Understanding IPFS in Depth(2/6) What is InterPlanetary Linked Data(IPLD)?

This article was first published on our open-source platform, SimpleAsWater.com. If you are interested in IPFS, Libp2p, Ethereum, IPLD, Multiformats, IPFS Cluster and other Web 3.0 projects, concepts and interactive tutorials, then be sure to check out SimpleAsWater.


This post is a continuation(part 2) in a new “Understanding IPFS in Depth” series which will help anybody to understand the underlying concepts of IPFS. If you want an overview of what is IPFS and how it works, then you should check out the first part too 😊

Understanding IPFS in Depth(1/6): A Beginner to Advanced Guide

In our first part of the series we briefly discussed IPLD. We saw that IPLD deals with “defining the data” in IPFS(well, not just in IPFS). In this part, we will dive fully into IPLD and discuss:

If you like high-tech Web3 concepts like IPLD explained in simple words with interactive tutorials, then check out SimpleAsWater.com.

I hope you learn a lot about IPFS from this series. Let’s start!


The Significance of IPLD

IPLD is not just a part of the IPFS project, but a separate project in itself. To understand its significance in the decentralized world we have to understand the concept of Linked Data: The Semantic Web.
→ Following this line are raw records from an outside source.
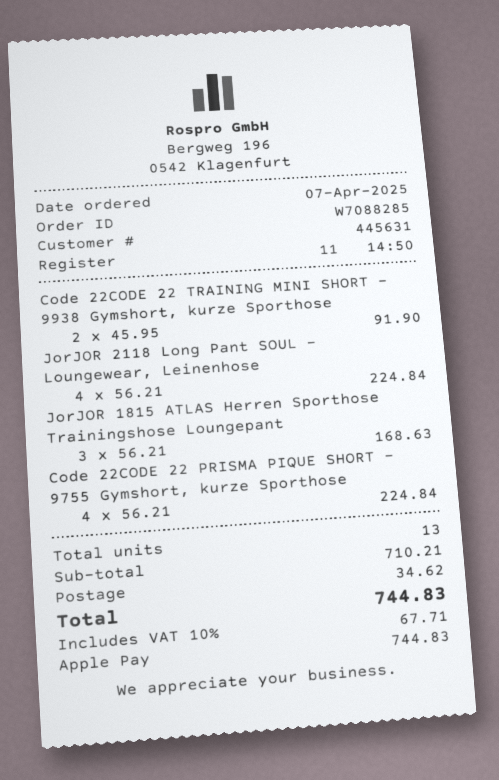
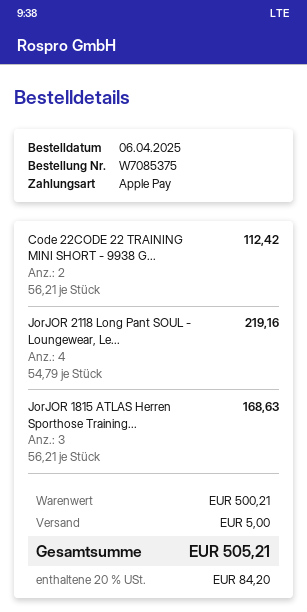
order number: W7088285 -> W7085375
order date: 2025-04-07 -> 2025-04-06
Code 22CODE 22 TRAINING MINI SHORT - 9938 Gymshort, kurze Sporthose: 2 x 45.95 = 91.90 -> 2 x 56.21 = 112.42
JorJOR 2118 Long Pant SOUL - Loungewear, Leinenhose: 4 x 56.21 = 224.84 -> 4 x 54.79 = 219.16
Code 22CODE 22 PRISMA PIQUE SHORT - 9755 Gymshort, kurze Sporthose: 4 x 56.21 = 224.84 -> none
subtotal: 710.21 -> 500.21
shipping: 34.62 -> 5.00
tax: 10% = 67.71 -> 20% = 84.20
total: 744.83 -> 505.21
What is Linked Data & Why do we Need it?

The Semantic Web or Linked Data is a term coined by Sir Tim Berners Lee in a seminal article published in Scientific American in 2001. Berners Lee articulated a vision of a World Wide Web of data that machines could process independently of humans, enabling a host of new services transforming our everyday lives. While the paper’s vision of most web pages containing structured data that could be analyzed and acted upon by software agents has NOT materialized, the Semantic Web has emerged as a platform of increasing importance for data interchange and integration through the growing community implementing data sharing using international semantic web standards, called Linked Data.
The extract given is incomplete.